The possibility of a minority government is now very firmly on the table says Daran Hill.
Last night’s debates revealed with stark clarity that Labour will not work with the SNP in any way to create a government. It was the single most important statement Miliband or any of the other leaders made. This step is hugely significant especially when we couple it with the one thing in this election that the polls show is conclusive: that the election result will be inconclusive.
Despite slight moves in the polls, Labour and the Conservatives are still neck and neck, and never more than 3% apart. Perhaps the most famed pollster in the world, Nate Silver, told BBC’s Panorama this week that there would be no outright winner based on his polling analysis, thus supporting every single national opinion poll taken and also the patchwork of constituency polling helpfully shared by Lord Ashcroft for months. Indeed, for the record, Silver predicted only three seats to switch hands in Wales next week – Labour picking up Cardiff Central and Cardiff North, and Plaid gaining Ceredigion back from the Liberal Democrats.
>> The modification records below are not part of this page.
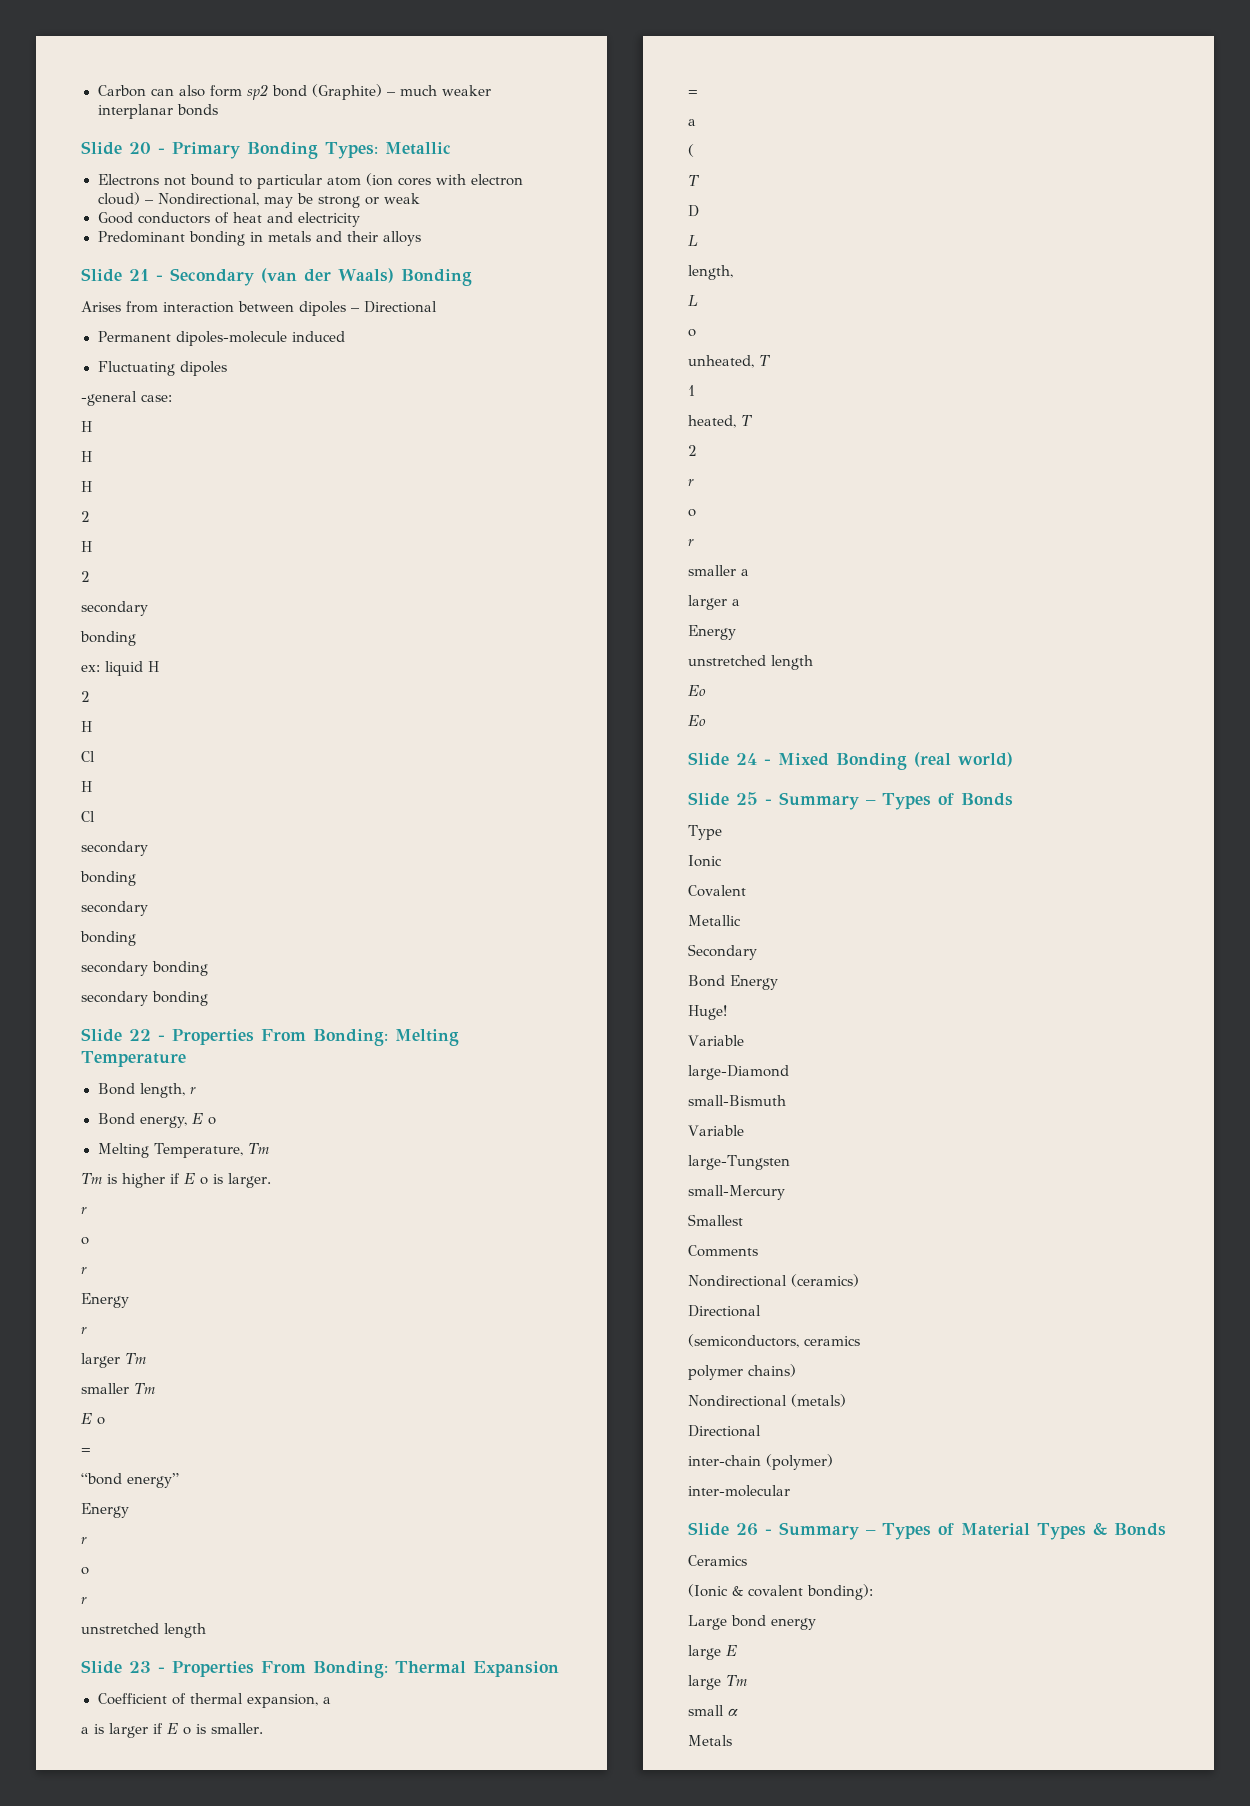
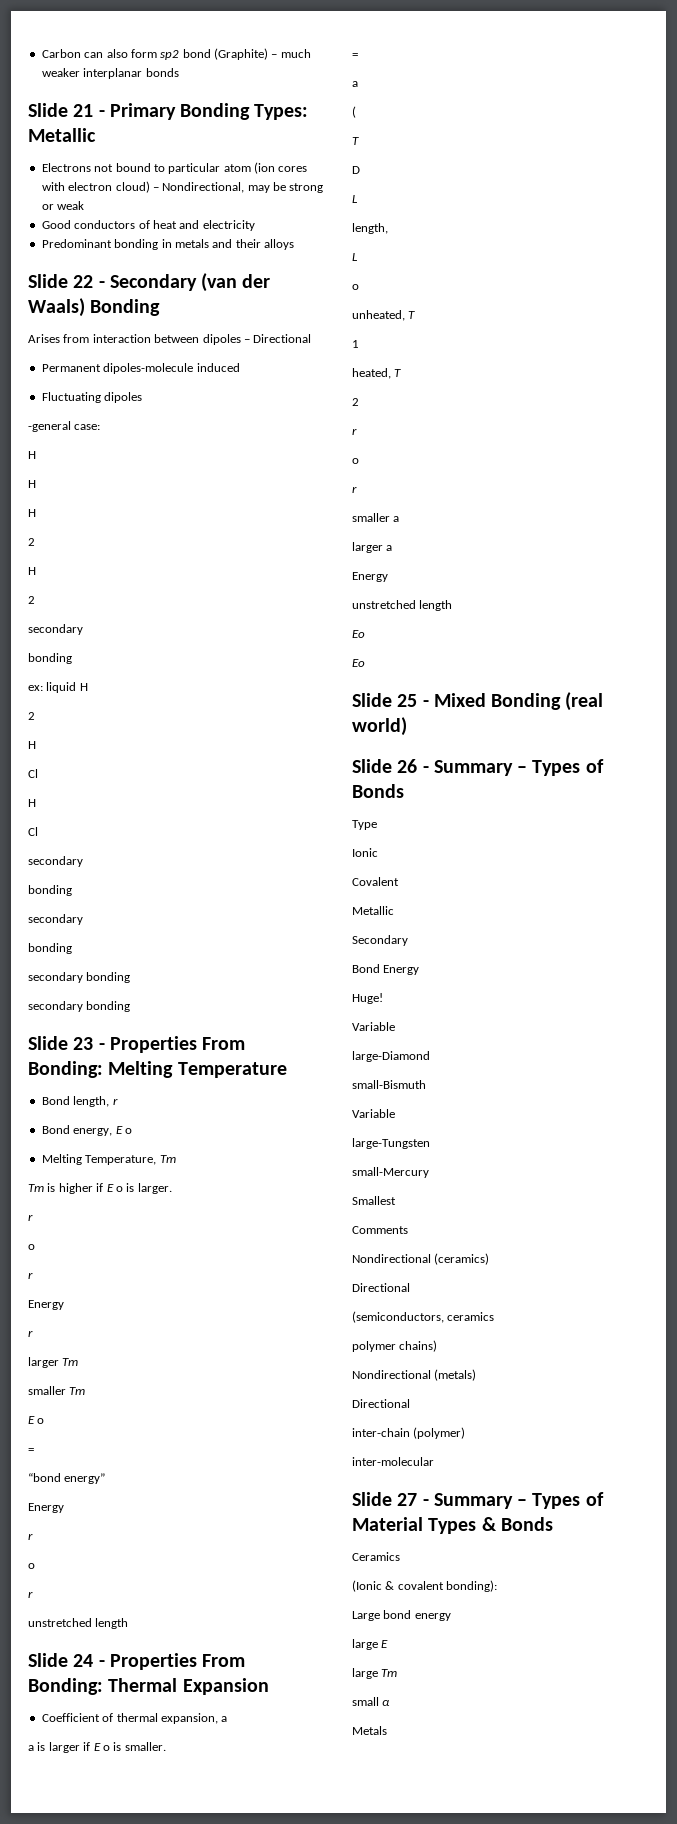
[129,142,151,154] 20 -> [73,104,94,117] 21
[129,269,149,281] 21 -> [73,275,94,288] 22
[129,1029,151,1041] 22 -> [73,1037,94,1050] 23
[129,1661,151,1673] 23 -> [73,1654,94,1667] 24
[736,753,757,765] 24 -> [397,694,418,707] 25
[736,792,758,805] 25 -> [397,759,418,773] 26
[736,1523,758,1536] 26 -> [397,1493,418,1506] 27

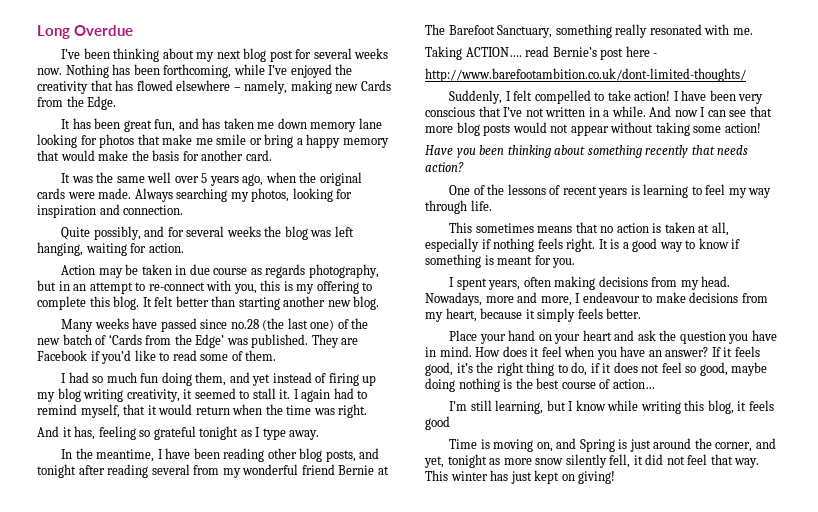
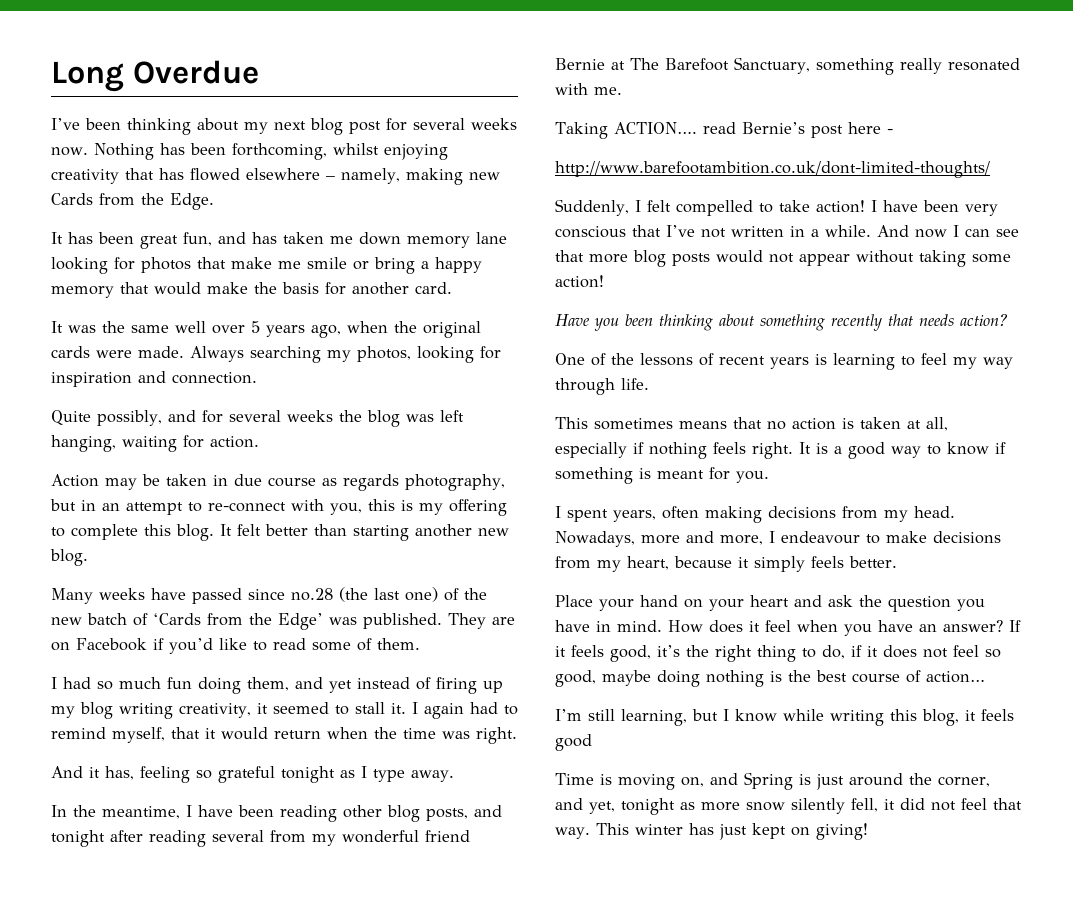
[233,64,353,78] while I’ve enjoyed the -> [332,143,448,160] whilst enjoying
(359, 341) none -> [51,642,70,651] on

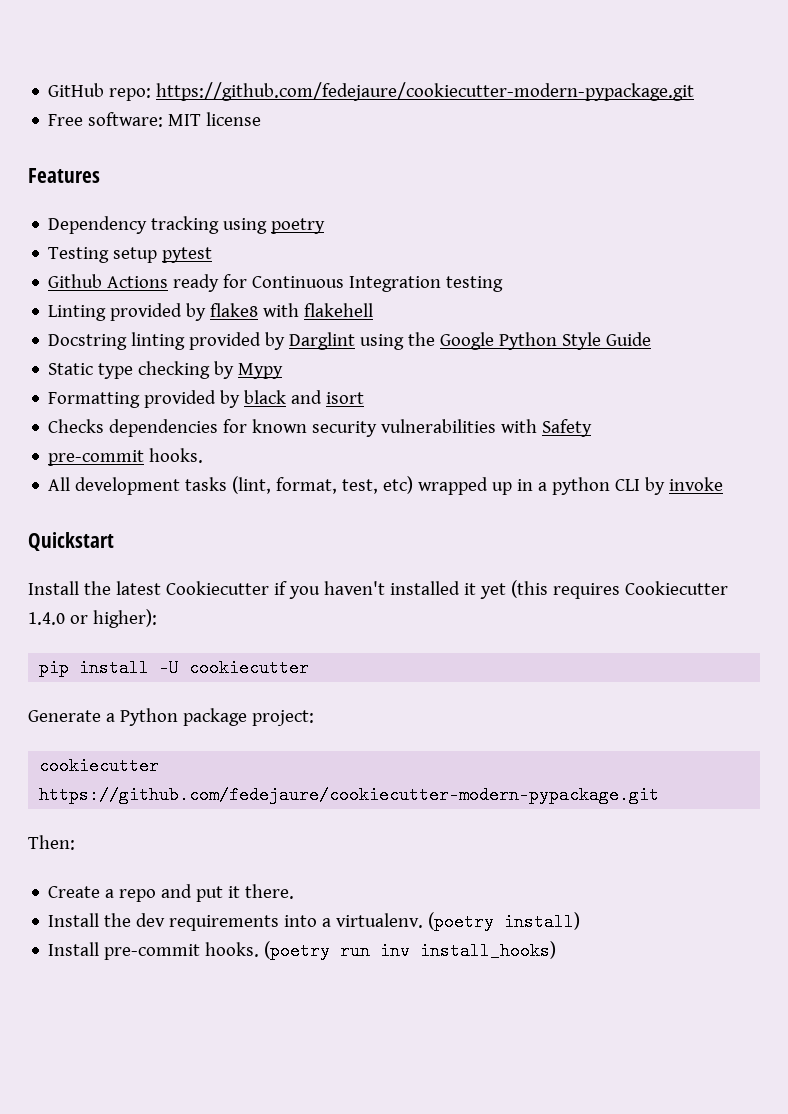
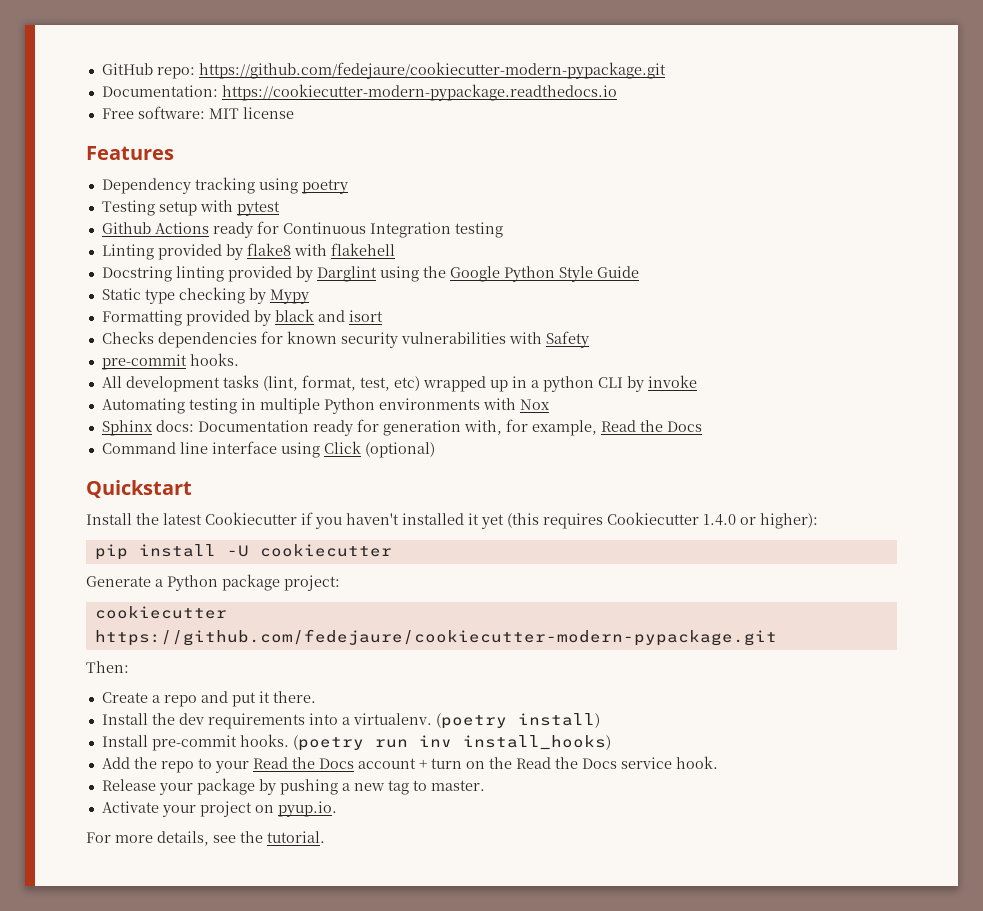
(695, 91) none -> [101,84,617,101] // Documentation: https://cookiecutter-modern-pypackage.readthedocs.io
(158, 255) none -> [199,200,233,212] with
(724, 484) none -> [101,398,550,414] [101,419,702,436] [101,441,435,458] // Automating testing in multiple Python environments with Nox // Sphinx docs: Documentation ready for generation with, for example, Read the Docs // Command line interface using Click (optional)
(557, 950) none -> [101,756,718,773] [101,778,485,795] [101,801,337,817] [86,831,325,846] // Add the repo to your Read the Docs account + turn on the Read the Docs service hook. // Release your package by pushing a new tag to master. // Activate your project on pyup.io. // For more details, see the tutorial.

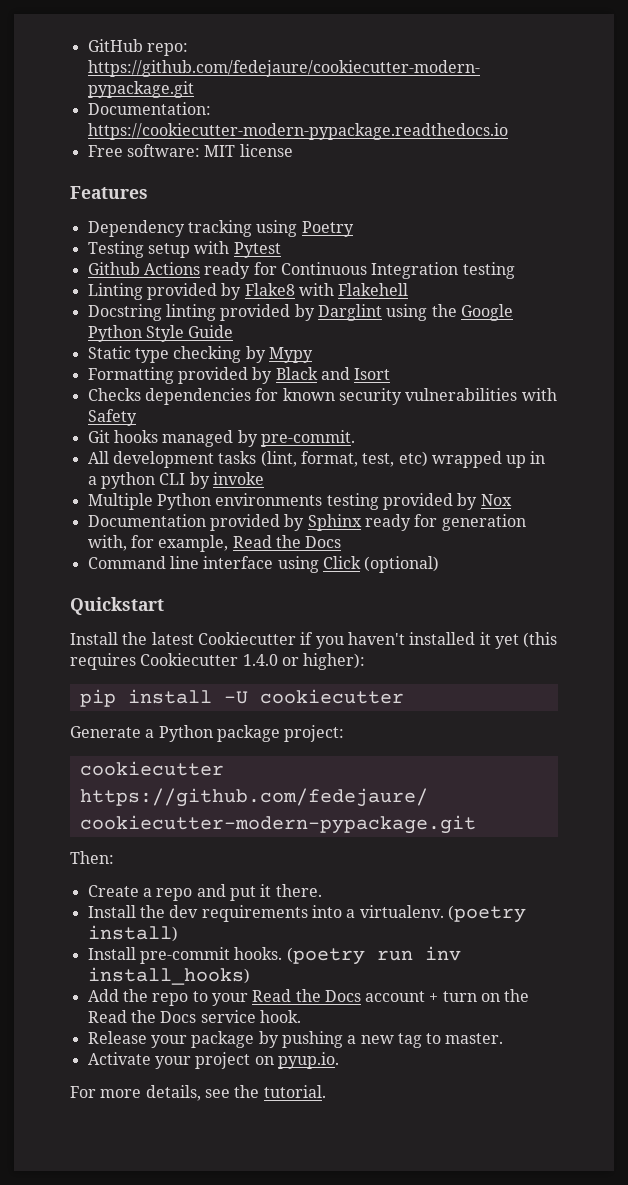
[301,179,348,194] poetry -> [301,221,354,237] Poetry
[236,201,280,216] pytest -> [233,242,281,258] Pytest
[246,243,395,256] flake8 with flakehell -> [244,283,409,296] Flake8 with Flakehell
[274,309,383,322] black and isort -> [275,367,391,380] Black and Isort
[101,353,239,370] pre-commit hooks. -> [87,430,355,447] Git hooks managed by pre-commit.
[101,398,550,414] [101,420,309,436] Automating testing in multiple Python environments with Nox // Sphinx docs: Documentation -> [87,493,512,510] [87,514,362,531] Multiple Python environments testing provided by Nox // Documentation provided by Sphinx

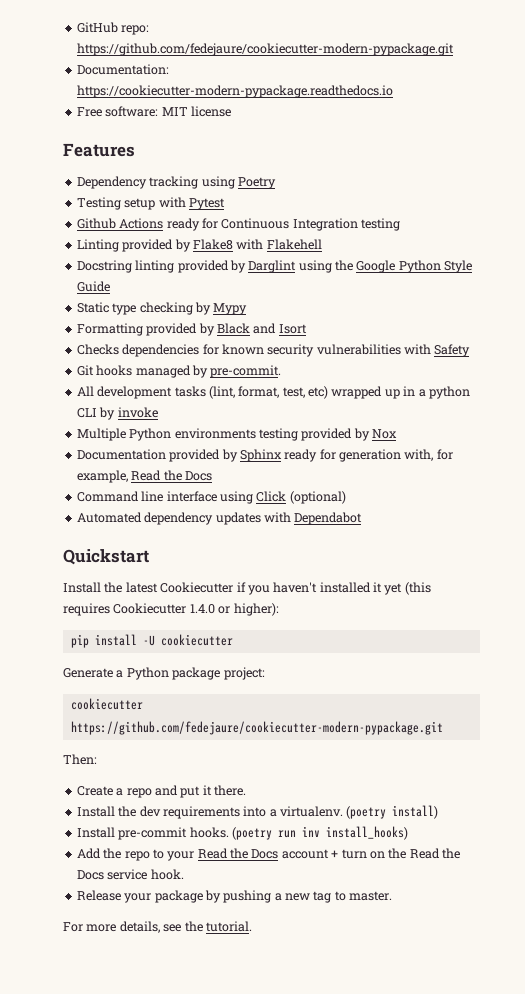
(440, 564) none -> [76,512,363,525] // Automated dependency updates with Dependabot
[87,1052,339,1069] // Activate your project on pyup.io. -> (393, 896) none

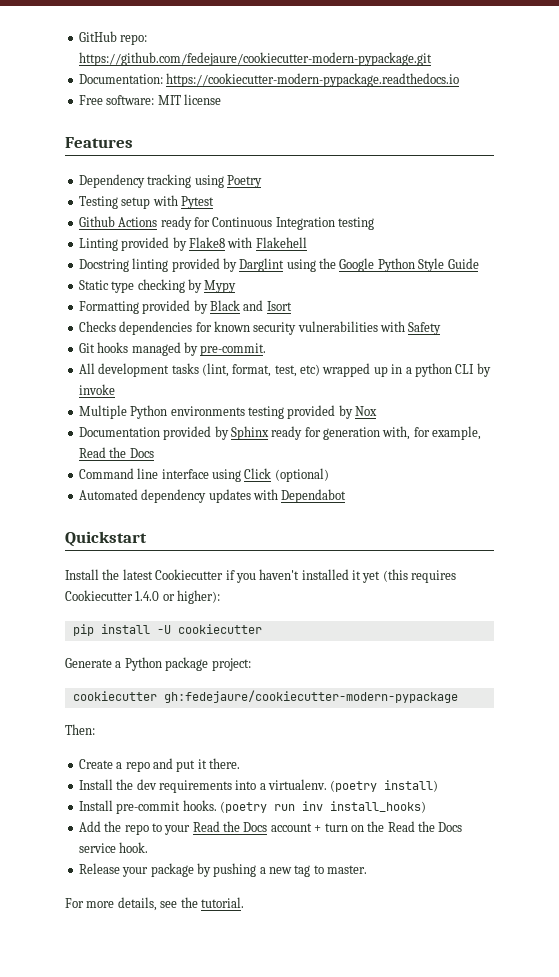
[70,721,443,735] https://github.com/fedejaure/cookiecutter-modern-pypackage.git -> [163,690,458,703] gh:fedejaure/cookiecutter-modern-pypackage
Thus the attention of the media has, quite rightly, shifted to the shape of potential governments and potential coalition partners. This process of course has been fuelled by the parties themselves as some of them seek to rule in or out potential partners with the instant like or dislike tendencies of a political version of Tinder.
And in that context, Labour’s decision to rule out any sort of arrangement with the SNP, who are likely to be the third biggest party in Westminster, is a major step. Clearly both the SNP and Plaid Cymru are furious at this decision, but surely for Labour such a step is a no brainer. There is no way they can make any sort of deal with a resurgent SNP which will, in a week’s time, have taken scores of Labour seats north of the border and thus denied them any opportunity to form a government. Indeed, it’s only if the SNP do badly – which they won’t – that will allow Labour to make any sort of deal with them. When the SNP is this strong, Labour simply can’t work with them because that strength will have come from weakening Labour.
Thus the possibility of a minority government is now very firmly on the table, even if it has merited little attention so far. It is almost as if such a situation were not possible or workable, but on a number of occasions it has indeed been so.
Outside the UK such a government exists in New Zealand now, and was also present in Australia under Welsh-born Julia Gillard. And in the UK context we can draw on a number of examples too. The ones we keep forgetting to think about are the periods of Labour minority government in Wales 1999-2000 or 2005-07, or the SNP minority government in Scotland between 2007 and 2011 which was certainly stable enough to govern effectively. Further, Harold Wilson formed a minority government without partners in February 1974 and carried on for over six months before voluntarily calling an election on his own terms.
Therefore a minority government is a viable proposition and for my money I think that is where the country is heading, though I am not sure which party will comprise that government. I am also convinced that a second general election will follow well within five years in such circumstances. And in making such a prediction I am also aware that in the case of Wilson in 1974, and especially Salmond in 2011, a minority government went on to produce a majority one.